Parenteral products such as injectable medications and vaccines are commonly packaged in glass vials. These vials must maintain a robust seal between the glass vial and the elastomeric closure to prevent product contamination and leakage. Residual Seal Force (RSF) is an evaluation of the quality of this seal. 

The glass vials subjected to RSF evaluation are used exclusively within the healthcare industry. A perfect example of the importance of RSF testing is the COVID-19 vaccine: some of the vaccines need to be stored at extremely cold temperatures in order to remain effective. Extremely cold temperatures can cause elastomeric materials to contract, which could cause the vial seals to leak. RSF testing can be performed at the full range of possible temperatures to assist manufacturers in evaluating raw materials and assembly processes. This verification is critical in ensuring that products can withstand travel and storage before being administered to the patient. 

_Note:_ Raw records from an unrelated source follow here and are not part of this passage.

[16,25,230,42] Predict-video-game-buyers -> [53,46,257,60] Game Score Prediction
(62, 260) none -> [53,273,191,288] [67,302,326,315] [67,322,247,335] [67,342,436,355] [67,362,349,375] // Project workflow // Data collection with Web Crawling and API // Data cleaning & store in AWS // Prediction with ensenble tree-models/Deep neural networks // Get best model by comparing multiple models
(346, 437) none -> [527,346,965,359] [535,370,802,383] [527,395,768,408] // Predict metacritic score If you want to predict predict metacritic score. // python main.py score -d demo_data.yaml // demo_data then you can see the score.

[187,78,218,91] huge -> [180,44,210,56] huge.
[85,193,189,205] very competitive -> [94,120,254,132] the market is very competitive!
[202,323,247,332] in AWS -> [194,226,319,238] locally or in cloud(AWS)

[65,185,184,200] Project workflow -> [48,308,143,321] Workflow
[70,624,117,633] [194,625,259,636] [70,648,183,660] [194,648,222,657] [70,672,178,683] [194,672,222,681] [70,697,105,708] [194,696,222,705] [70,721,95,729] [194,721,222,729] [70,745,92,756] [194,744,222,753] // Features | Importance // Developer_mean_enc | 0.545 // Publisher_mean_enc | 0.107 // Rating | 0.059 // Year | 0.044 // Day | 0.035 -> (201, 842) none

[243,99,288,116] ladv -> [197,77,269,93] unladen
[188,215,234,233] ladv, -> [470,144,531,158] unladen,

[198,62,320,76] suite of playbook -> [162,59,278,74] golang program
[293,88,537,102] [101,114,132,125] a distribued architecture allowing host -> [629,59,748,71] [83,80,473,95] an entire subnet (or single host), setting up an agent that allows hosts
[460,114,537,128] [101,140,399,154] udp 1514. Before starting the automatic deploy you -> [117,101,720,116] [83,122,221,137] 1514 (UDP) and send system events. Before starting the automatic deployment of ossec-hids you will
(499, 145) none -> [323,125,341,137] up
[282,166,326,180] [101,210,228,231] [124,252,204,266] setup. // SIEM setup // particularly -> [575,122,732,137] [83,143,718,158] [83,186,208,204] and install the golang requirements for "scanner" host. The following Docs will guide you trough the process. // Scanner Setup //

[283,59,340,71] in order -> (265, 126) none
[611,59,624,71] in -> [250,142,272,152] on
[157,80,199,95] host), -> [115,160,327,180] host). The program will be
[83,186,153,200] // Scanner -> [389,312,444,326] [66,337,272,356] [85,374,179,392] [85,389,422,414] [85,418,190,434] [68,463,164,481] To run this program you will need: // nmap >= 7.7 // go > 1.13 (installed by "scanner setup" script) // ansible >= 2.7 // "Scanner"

What is Residual Seal Force?
"Residual s eal force" refers to the force that the elastomeric seal is placing on the aluminum cap of the vial. This force measurement indicates the security of the vial closure. The seal consists of a rubber stopper and an aluminum cap that is crimped onto the vial with an initial force. Over time, this force declines due to the relaxation behavior of rubber, a decay of the force imposed by the cap, and various processing procedures.